■ TASK INPUTS ■

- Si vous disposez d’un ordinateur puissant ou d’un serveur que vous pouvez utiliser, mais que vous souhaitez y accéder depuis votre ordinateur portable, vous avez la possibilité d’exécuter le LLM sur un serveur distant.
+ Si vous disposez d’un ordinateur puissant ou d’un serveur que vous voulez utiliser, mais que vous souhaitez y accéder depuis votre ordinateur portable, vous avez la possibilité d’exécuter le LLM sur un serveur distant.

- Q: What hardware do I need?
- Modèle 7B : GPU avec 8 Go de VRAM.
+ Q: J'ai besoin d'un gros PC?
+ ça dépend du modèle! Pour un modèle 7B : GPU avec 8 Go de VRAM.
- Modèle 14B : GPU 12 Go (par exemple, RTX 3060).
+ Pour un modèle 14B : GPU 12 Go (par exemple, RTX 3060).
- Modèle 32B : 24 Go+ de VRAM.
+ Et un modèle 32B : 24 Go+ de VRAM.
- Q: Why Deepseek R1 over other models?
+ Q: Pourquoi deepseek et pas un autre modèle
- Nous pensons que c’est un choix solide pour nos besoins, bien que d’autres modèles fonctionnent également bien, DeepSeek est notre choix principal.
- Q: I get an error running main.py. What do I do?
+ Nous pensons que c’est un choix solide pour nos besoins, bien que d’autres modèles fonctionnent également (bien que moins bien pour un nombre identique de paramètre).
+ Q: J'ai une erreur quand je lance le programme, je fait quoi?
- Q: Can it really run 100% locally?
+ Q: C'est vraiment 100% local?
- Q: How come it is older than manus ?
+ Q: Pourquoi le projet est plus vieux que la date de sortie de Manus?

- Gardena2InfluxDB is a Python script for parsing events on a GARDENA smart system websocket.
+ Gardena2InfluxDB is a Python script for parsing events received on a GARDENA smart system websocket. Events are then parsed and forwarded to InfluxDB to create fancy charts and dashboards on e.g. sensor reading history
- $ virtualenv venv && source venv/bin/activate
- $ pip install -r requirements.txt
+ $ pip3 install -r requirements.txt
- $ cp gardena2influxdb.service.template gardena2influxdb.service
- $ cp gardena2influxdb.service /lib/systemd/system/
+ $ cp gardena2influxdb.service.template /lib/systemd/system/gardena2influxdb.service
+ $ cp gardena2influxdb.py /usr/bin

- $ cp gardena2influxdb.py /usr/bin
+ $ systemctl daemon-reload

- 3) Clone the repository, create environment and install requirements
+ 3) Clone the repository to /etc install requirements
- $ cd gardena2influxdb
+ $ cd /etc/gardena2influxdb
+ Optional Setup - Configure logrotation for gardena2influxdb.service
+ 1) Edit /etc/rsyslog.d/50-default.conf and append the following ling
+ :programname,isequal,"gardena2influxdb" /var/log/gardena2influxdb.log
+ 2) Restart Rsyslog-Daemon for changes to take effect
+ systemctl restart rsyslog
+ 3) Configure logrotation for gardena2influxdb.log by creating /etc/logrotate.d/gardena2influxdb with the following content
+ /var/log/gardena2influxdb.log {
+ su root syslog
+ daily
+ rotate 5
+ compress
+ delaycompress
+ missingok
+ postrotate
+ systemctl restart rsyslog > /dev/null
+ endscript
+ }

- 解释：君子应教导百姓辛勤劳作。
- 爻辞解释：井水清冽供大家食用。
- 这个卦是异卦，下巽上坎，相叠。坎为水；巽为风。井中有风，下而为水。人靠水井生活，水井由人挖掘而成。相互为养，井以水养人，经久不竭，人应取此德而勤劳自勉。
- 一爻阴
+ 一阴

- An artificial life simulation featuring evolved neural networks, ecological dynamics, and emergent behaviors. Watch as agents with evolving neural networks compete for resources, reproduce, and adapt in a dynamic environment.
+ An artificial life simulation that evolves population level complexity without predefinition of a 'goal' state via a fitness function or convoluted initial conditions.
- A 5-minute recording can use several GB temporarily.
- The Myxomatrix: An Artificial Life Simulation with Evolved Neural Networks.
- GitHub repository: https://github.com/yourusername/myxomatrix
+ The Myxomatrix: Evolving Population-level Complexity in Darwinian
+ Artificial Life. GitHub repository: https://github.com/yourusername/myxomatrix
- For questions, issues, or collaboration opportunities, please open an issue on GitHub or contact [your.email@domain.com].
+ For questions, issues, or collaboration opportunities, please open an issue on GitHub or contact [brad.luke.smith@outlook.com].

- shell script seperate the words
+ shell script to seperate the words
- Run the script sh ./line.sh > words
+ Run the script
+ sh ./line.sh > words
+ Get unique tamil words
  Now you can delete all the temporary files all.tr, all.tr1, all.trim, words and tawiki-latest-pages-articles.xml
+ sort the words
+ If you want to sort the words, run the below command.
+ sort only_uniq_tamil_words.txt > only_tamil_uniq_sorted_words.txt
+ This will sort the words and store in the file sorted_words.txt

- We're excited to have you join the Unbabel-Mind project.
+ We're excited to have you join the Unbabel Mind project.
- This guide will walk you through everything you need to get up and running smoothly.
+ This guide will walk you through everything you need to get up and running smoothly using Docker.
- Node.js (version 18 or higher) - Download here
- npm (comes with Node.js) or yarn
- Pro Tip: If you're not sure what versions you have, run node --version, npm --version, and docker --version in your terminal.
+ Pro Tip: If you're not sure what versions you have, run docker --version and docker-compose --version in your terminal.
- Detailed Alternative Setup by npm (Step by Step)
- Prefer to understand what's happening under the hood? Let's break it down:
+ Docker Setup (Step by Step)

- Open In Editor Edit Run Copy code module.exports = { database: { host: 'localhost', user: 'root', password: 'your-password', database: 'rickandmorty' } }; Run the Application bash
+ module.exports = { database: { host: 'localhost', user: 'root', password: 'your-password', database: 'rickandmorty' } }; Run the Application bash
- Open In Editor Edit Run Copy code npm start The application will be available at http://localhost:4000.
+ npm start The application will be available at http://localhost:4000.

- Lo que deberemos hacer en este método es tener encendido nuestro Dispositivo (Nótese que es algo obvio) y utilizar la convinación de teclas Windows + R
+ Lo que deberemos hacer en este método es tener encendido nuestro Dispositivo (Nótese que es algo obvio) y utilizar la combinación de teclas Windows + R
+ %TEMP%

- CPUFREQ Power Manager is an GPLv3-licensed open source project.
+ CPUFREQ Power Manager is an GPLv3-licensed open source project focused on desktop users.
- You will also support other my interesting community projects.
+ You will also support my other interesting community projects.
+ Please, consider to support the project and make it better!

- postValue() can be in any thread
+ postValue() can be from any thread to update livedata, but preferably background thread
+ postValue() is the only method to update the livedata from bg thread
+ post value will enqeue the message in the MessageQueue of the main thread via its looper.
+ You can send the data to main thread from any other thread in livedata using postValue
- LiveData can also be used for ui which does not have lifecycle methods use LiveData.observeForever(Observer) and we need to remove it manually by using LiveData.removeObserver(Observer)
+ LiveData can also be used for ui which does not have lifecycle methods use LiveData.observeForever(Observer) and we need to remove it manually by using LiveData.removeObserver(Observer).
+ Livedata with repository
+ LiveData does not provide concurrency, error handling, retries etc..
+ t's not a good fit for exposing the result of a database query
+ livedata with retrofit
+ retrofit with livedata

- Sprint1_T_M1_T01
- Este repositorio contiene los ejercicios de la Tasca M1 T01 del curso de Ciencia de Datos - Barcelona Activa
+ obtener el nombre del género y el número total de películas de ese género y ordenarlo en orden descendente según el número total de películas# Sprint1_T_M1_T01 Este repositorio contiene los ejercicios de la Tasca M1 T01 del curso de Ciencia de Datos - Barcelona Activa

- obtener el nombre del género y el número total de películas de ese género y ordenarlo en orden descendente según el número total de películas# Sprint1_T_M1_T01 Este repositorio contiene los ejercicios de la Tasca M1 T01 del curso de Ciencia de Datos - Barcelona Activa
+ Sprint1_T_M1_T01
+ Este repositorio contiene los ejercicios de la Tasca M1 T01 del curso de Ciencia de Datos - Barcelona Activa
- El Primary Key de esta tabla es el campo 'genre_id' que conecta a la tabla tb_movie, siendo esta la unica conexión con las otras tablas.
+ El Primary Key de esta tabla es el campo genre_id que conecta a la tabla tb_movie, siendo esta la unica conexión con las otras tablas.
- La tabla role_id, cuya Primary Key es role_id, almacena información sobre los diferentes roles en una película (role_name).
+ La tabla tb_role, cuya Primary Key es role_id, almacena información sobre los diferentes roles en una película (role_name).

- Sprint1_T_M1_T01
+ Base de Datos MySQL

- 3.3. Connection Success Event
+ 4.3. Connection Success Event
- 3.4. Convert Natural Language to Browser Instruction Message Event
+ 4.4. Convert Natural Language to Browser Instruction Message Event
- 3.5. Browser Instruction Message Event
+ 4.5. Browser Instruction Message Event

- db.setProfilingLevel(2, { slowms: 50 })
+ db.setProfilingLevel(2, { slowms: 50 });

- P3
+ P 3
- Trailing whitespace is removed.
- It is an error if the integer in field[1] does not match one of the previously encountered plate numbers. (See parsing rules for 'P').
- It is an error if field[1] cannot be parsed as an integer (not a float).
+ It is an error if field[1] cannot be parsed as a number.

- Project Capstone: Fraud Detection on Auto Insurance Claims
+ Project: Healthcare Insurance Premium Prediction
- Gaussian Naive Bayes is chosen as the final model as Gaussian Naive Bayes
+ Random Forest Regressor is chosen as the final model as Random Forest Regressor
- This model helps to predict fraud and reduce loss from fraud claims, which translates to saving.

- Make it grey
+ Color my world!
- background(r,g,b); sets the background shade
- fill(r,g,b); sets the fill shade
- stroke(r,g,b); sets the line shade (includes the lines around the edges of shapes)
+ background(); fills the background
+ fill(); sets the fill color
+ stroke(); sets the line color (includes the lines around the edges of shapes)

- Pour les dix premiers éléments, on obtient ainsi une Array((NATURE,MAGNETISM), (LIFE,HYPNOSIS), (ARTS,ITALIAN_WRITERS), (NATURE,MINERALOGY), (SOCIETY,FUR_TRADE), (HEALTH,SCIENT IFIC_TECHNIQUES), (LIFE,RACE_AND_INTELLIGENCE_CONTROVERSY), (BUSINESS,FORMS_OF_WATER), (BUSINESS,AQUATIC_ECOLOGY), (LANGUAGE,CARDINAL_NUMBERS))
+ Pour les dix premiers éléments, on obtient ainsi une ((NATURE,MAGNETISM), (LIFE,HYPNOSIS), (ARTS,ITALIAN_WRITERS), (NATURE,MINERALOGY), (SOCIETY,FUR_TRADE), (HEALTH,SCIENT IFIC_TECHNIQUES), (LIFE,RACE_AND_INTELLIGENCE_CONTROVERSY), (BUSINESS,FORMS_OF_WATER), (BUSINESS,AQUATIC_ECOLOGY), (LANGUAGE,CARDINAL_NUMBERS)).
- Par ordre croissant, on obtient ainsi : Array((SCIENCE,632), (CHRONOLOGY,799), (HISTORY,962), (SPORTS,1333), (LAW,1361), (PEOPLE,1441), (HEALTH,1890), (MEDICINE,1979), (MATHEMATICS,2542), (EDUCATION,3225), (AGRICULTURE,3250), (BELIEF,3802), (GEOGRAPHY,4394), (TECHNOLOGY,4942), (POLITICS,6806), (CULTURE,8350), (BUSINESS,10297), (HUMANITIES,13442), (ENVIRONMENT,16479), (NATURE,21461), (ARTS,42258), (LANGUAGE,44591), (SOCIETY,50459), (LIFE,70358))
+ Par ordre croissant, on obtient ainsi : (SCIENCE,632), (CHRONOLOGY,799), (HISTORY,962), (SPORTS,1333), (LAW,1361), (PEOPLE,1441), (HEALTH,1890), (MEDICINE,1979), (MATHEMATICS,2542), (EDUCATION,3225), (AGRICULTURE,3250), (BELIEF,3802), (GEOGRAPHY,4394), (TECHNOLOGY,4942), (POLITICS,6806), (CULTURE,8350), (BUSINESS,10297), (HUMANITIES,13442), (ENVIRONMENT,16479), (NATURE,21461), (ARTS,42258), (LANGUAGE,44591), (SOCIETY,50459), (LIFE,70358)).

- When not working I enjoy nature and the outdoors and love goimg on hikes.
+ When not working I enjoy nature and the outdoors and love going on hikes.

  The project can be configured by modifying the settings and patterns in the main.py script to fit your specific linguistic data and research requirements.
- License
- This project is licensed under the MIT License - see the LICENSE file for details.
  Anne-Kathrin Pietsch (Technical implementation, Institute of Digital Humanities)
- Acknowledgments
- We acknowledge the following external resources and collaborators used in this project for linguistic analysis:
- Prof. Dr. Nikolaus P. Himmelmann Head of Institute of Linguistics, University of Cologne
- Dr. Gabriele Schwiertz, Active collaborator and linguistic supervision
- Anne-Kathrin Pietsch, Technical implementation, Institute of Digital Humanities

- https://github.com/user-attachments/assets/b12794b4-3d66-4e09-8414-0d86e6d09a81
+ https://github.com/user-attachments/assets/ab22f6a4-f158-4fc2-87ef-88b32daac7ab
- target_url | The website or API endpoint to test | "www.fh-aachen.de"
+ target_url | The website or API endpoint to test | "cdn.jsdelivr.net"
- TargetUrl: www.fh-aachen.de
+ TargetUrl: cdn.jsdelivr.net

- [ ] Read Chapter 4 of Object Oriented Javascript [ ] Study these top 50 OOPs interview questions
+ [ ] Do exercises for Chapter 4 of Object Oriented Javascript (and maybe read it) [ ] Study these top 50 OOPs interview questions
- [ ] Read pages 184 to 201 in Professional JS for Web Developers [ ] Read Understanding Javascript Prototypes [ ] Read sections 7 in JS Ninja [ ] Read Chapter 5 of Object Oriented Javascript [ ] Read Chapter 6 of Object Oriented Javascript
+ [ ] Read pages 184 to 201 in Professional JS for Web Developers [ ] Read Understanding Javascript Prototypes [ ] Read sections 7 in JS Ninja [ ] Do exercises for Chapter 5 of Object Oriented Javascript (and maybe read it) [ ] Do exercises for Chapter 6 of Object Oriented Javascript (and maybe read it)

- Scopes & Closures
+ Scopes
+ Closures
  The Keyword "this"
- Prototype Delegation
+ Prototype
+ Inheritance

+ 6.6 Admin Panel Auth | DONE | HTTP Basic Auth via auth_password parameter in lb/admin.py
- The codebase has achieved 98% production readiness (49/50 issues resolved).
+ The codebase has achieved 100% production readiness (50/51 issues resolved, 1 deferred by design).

■ WORK ITEM ■
Please, from the material above, copy only the lines from the line with "Complexity in Darwinian" up to and including the line with "- Node.js (version", exactly as written.

■ ANSWER AREA ■
+ The Myxomatrix: Evolving Population-level Complexity in Darwinian
+ Artificial Life. GitHub repository: https://github.com/yourusername/myxomatrix
- For questions, issues, or collaboration opportunities, please open an issue on GitHub or contact [your.email@domain.com].
+ For questions, issues, or collaboration opportunities, please open an issue on GitHub or contact [brad.luke.smith@outlook.com].

- shell script seperate the words
+ shell script to seperate the words
- Run the script sh ./line.sh > words
+ Run the script
+ sh ./line.sh > words
+ Get unique tamil words
  Now you can delete all the temporary files all.tr, all.tr1, all.trim, words and tawiki-latest-pages-articles.xml
+ sort the words
+ If you want to sort the words, run the below command.
+ sort only_uniq_tamil_words.txt > only_tamil_uniq_sorted_words.txt
+ This will sort the words and store in the file sorted_words.txt

- We're excited to have you join the Unbabel-Mind project.
+ We're excited to have you join the Unbabel Mind project.
- This guide will walk you through everything you need to get up and running smoothly.
+ This guide will walk you through everything you need to get up and running smoothly using Docker.
- Node.js (version 18 or higher) - Download here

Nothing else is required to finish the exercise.